[Modification records]
• • • • •
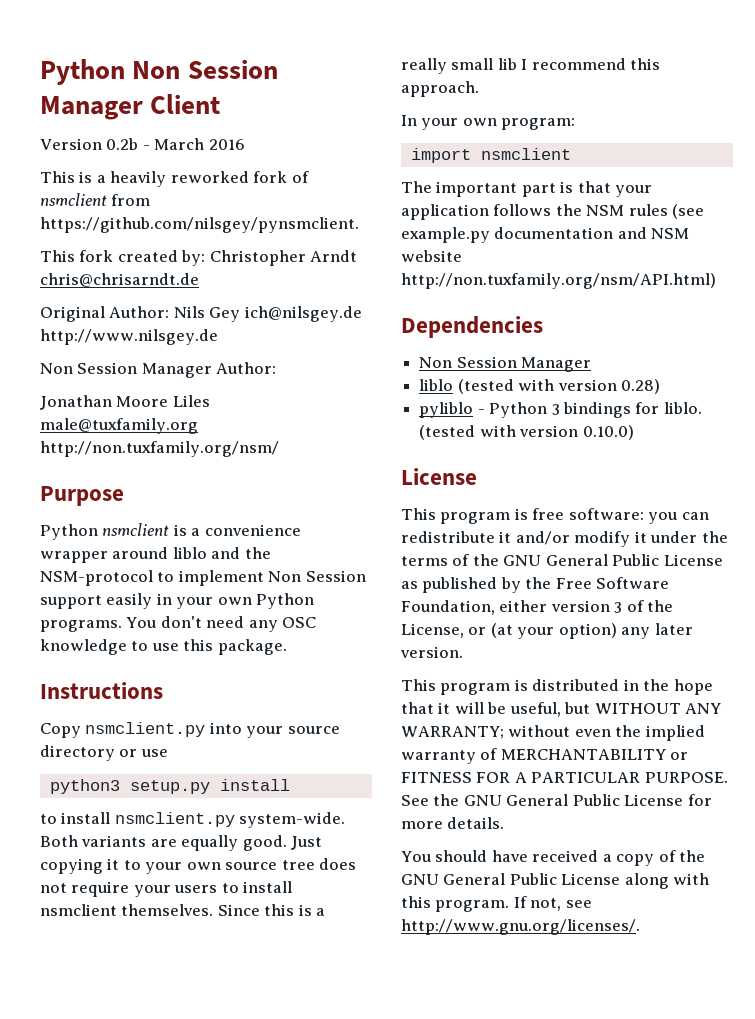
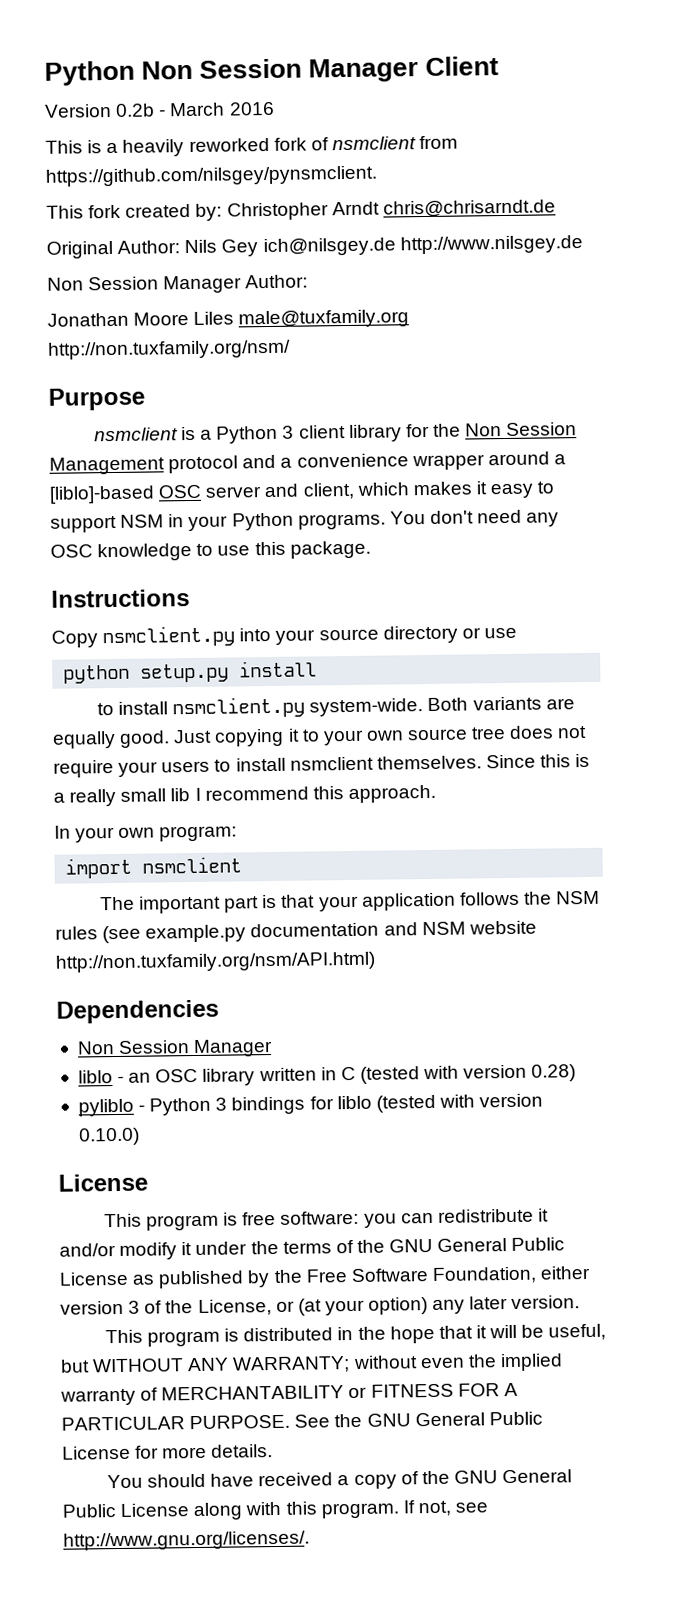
[40,524,98,540] Python -> (145, 399) none
[204,524,301,536] [40,547,271,563] [40,570,366,586] [40,593,153,609] convenience wrapper around liblo and the NSM-protocol to implement Non Session support easily -> [216,422,578,444] [49,451,566,475] [49,481,555,504] [50,514,165,533] Python 3 client library for the Non Session Management protocol and a convenience wrapper around a [liblo]-based OSC server and client, which makes it easy to support NSM
[217,597,252,605] own -> (229, 523) none
[49,779,120,794] python3 -> [63,664,131,684] python
(454, 385) none -> [117,1066,356,1086] - an OSC library written in C
[663,402,702,414] liblo. -> [336,1095,372,1110] liblo

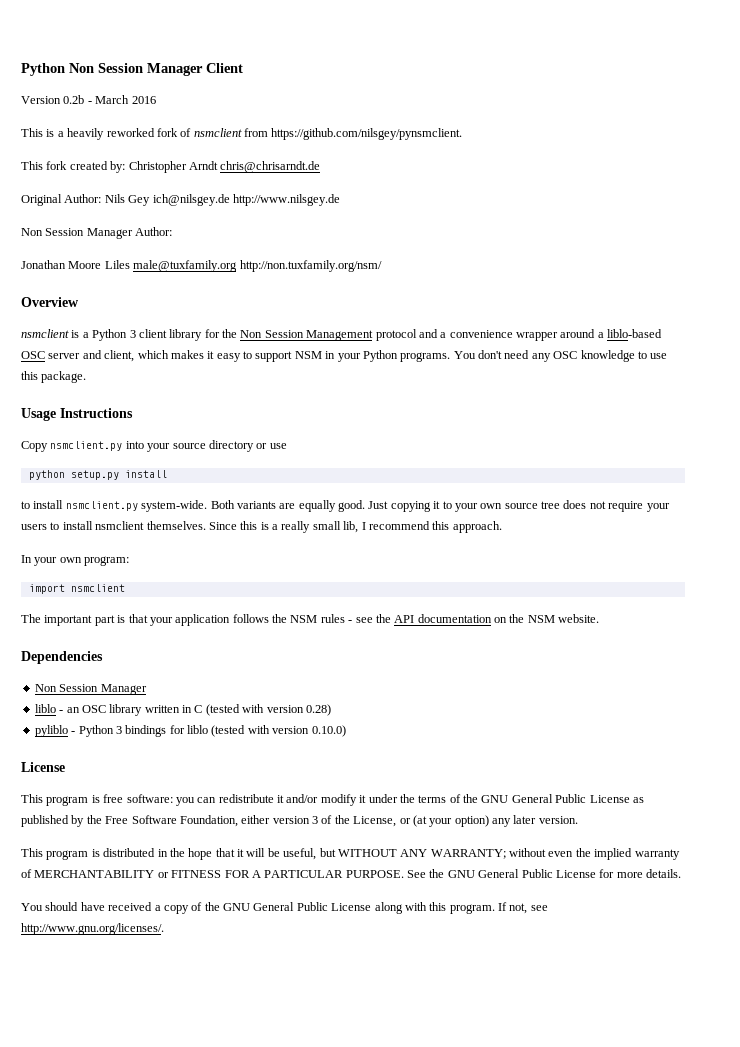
[48,387,145,411] Purpose -> [21,297,79,307] Overview
[49,485,155,504] [liblo]-based -> [607,329,663,338] liblo-based
(371, 549) none -> [21,408,56,421] Usage
[170,788,191,802] lib -> [343,521,359,533] lib,
[102,920,537,944] [55,951,376,973] (see example.py documentation and NSM website http://non.tuxfamily.org/nsm/API.html) -> [348,614,600,623] - see the API documentation on the NSM website.

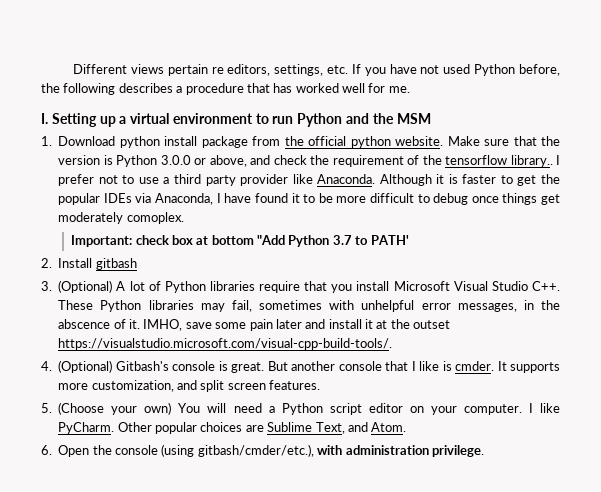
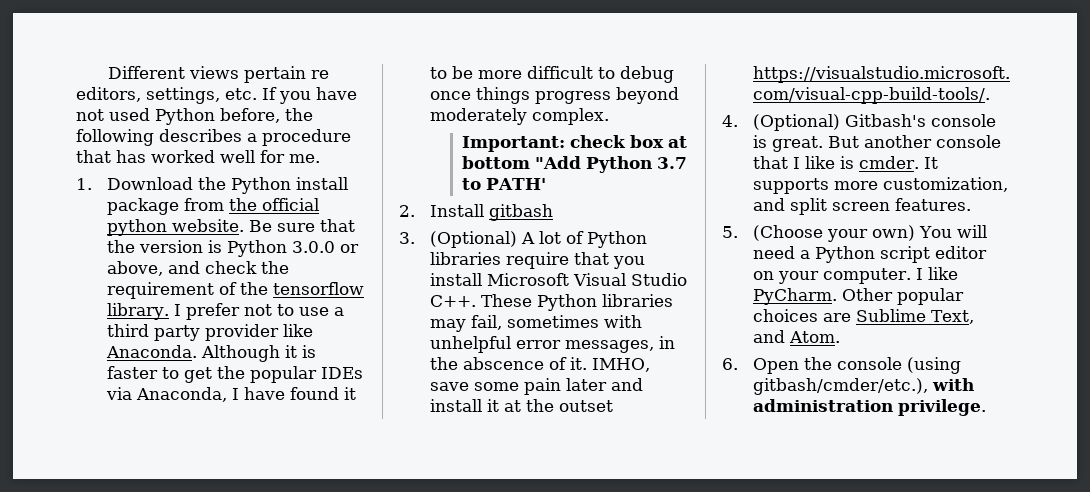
[41,113,431,127] // I. Setting up a virtual environment to run Python and the MSM -> (320, 158) none
[119,136,160,148] python -> [198,177,292,194] the Python
[447,136,480,146] Make -> [249,220,273,232] Be
[510,155,553,167] library.. -> [107,303,170,320] library.
[541,194,560,205] [58,212,184,224] get moderately comoplex. -> [535,87,680,104] [430,108,610,125] progress beyond moderately complex.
• • • • •
What this task involves:
Whenever a line holds a picture, print that line without the picture. All other data must be output exactly.

Result below:
[40,524,98,540] Python -> (145, 399) none
[204,524,301,536] [40,547,271,563] [40,570,366,586] [40,593,153,609] convenience wrapper around liblo and the NSM-protocol to implement Non Session support easily -> [216,422,578,444] [49,451,566,475] [49,481,555,504] [50,514,165,533] Python 3 client library for the Non Session Management protocol and a convenience wrapper around a [liblo]-based OSC server and client, which makes it easy to support NSM
[217,597,252,605] own -> (229, 523) none
[49,779,120,794] python3 -> [63,664,131,684] python
(454, 385) none -> [117,1066,356,1086] - an OSC library written in C
[663,402,702,414] liblo. -> [336,1095,372,1110] liblo

[48,387,145,411] Purpose -> [21,297,79,307] Overview
[49,485,155,504] [liblo]-based -> [607,329,663,338] liblo-based
(371, 549) none -> [21,408,56,421] Usage
[170,788,191,802] lib -> [343,521,359,533] lib,
[102,920,537,944] [55,951,376,973] (see example.py documentation and NSM website http://non.tuxfamily.org/nsm/API.html) -> [348,614,600,623] - see the API documentation on the NSM website.

[41,113,431,127] // I. Setting up a virtual environment to run Python and the MSM -> (320, 158) none
[119,136,160,148] python -> [198,177,292,194] the Python
[447,136,480,146] Make -> [249,220,273,232] Be
[510,155,553,167] library.. -> [107,303,170,320] library.
[541,194,560,205] [58,212,184,224] get moderately comoplex. -> [535,87,680,104] [430,108,610,125] progress beyond moderately complex.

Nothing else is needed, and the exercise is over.